▶ _INSTRUCTIONS TO FOLLOW_
Pull every line that includes the word "font" out of the data below and copy it.

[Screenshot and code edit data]
= = = =

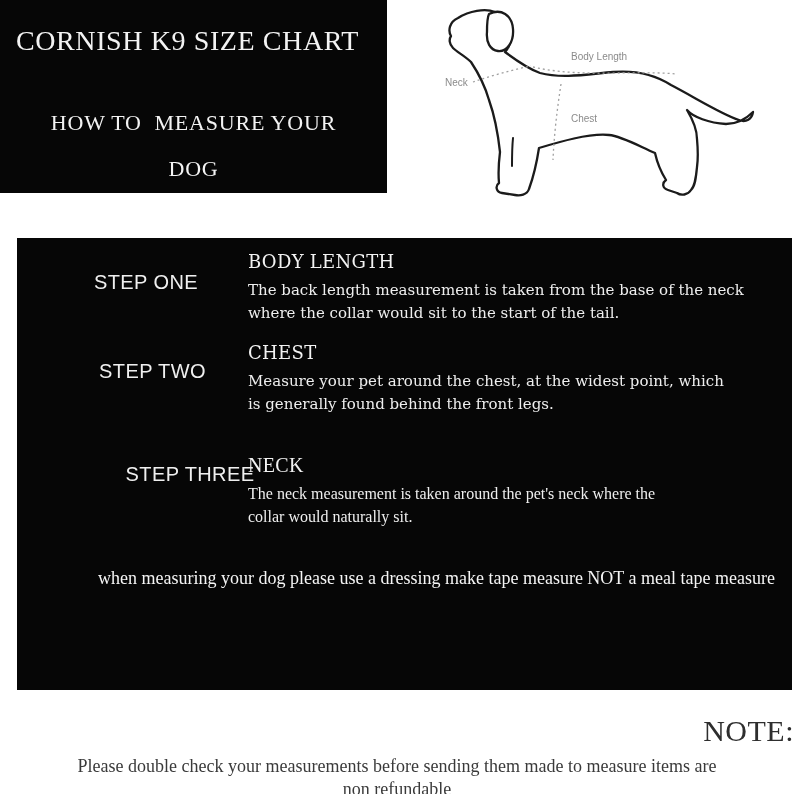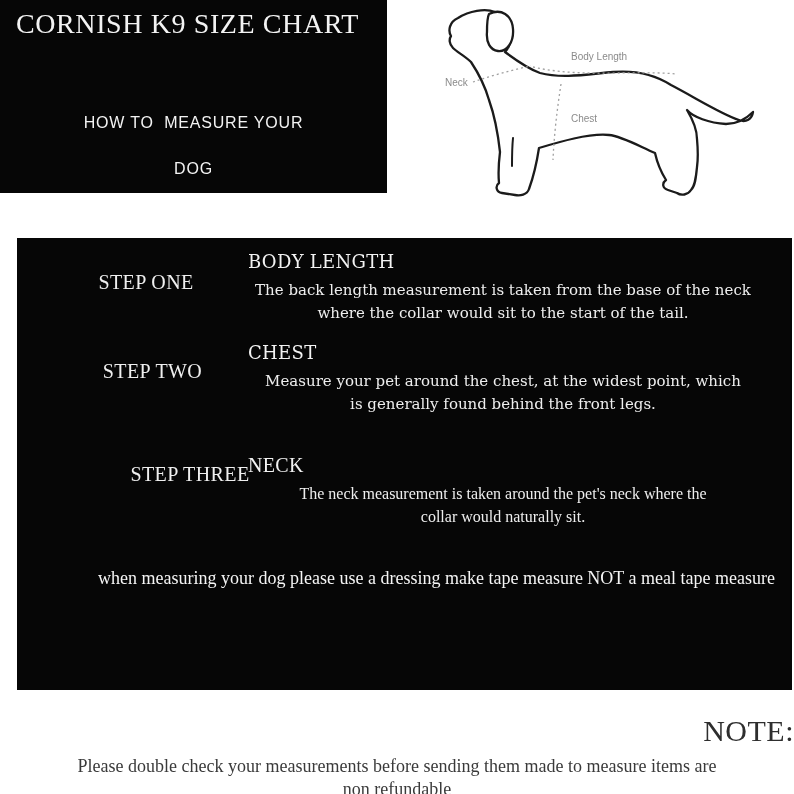--- a/index.html
+++ b/index.html
@@ -27,7 +27,7 @@
     color:var(--text_light);
   }
   .main-title{
-    position:absolute;top:8px;left:16px;
+    position:absolute;top:25px;left:16px;
     width:360px;
     font-family:"Liberation Serif",serif;
     font-size:28px;

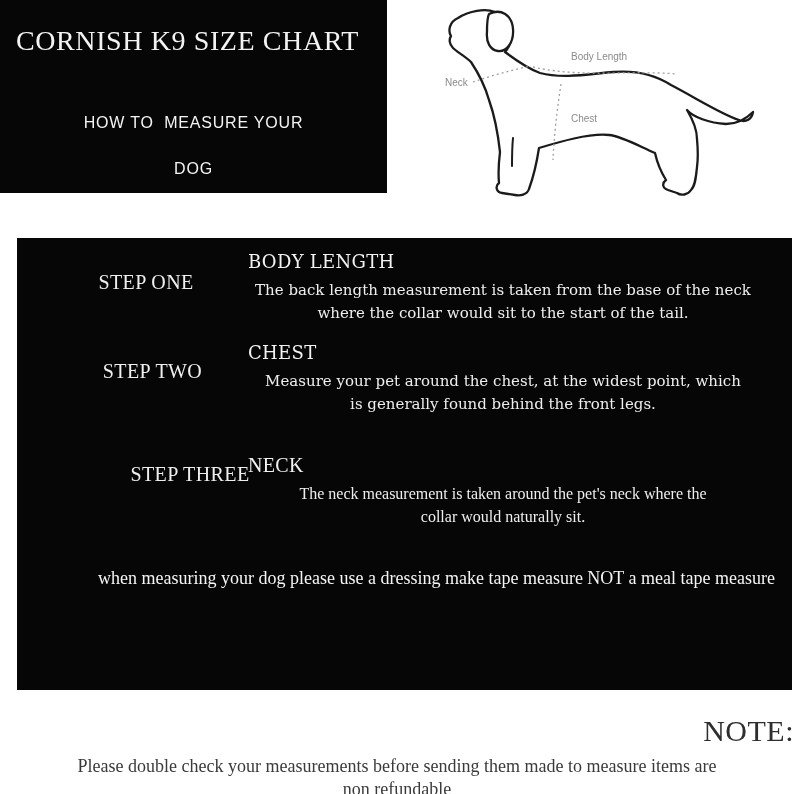--- a/index.html
+++ b/index.html
@@ -39,8 +39,8 @@
     position:absolute;top:100px;left:0;
     width:100%;
     text-align:center;
-    font-family:Liberation Sans, sans-serif;
-    font-size:16px;
+    font-family:Liberation Serif, serif;
+    font-size:22px;
     line-height:46px;
     letter-spacing:0.8px;
     white-space:pre;

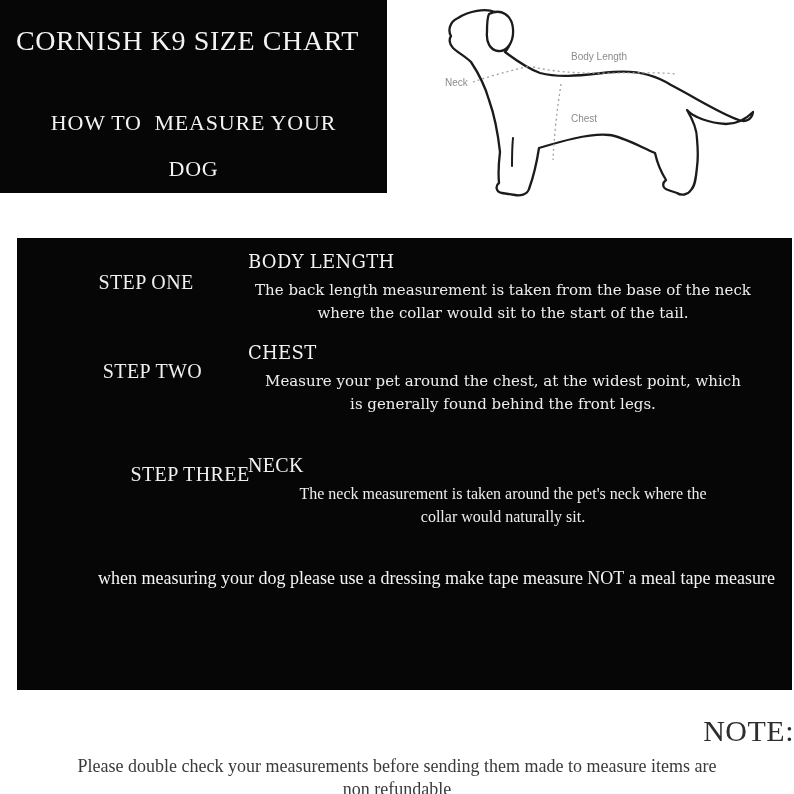--- a/index.html
+++ b/index.html
@@ -92,7 +92,7 @@
     position:absolute;left:0;
     width:258px;
     text-align:center;
-    font-family:Liberation Serif, serif;
+    font-family:Liberation Sans, sans-serif;
     font-size:20px;
     letter-spacing:0.4px;
     color:#efefef;

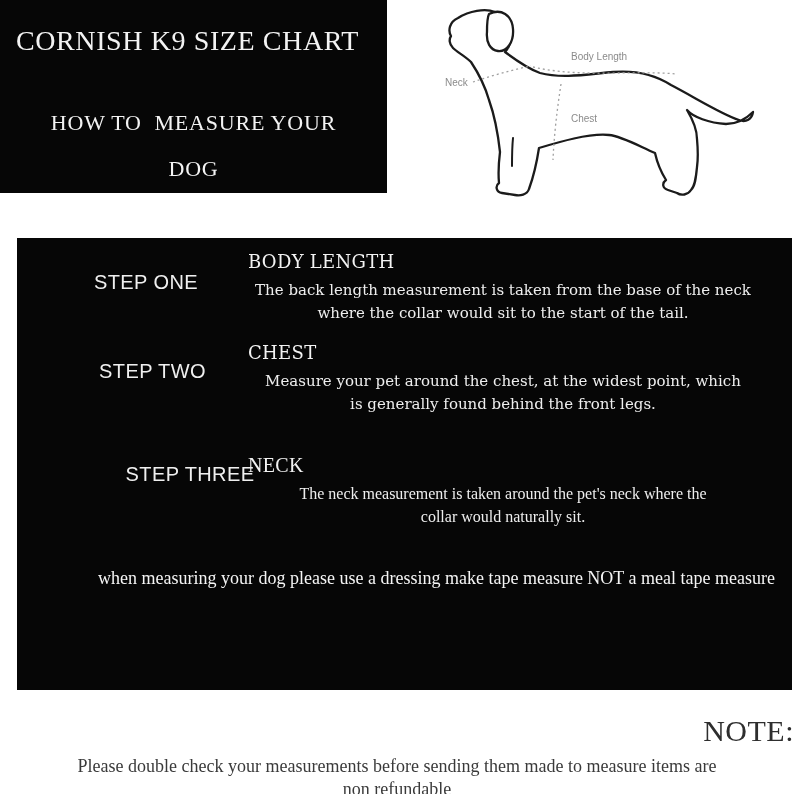--- a/index.html
+++ b/index.html
@@ -115,7 +115,6 @@
     line-height:23px;
     white-space:pre-line;
     color:#eeeeee;
-    text-align:center;
   }
   .step-row3 .step-head{font-family:"Liberation Serif",serif;font-size:20px;}
   .step-row3 .step-desc{font-family:"Liberation Serif",serif;font-size:16px;}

= = = =

▶ _TASK RESULT_
     font-family:"Liberation Serif",serif;
     font-size:28px;
-    font-family:Liberation Sans, sans-serif;
-    font-size:16px;
+    font-family:Liberation Serif, serif;
+    font-size:22px;
-    font-family:Liberation Serif, serif;
+    font-family:Liberation Sans, sans-serif;
     font-size:20px;
   .step-row3 .step-head{font-family:"Liberation Serif",serif;font-size:20px;}
   .step-row3 .step-desc{font-family:"Liberation Serif",serif;font-size:16px;}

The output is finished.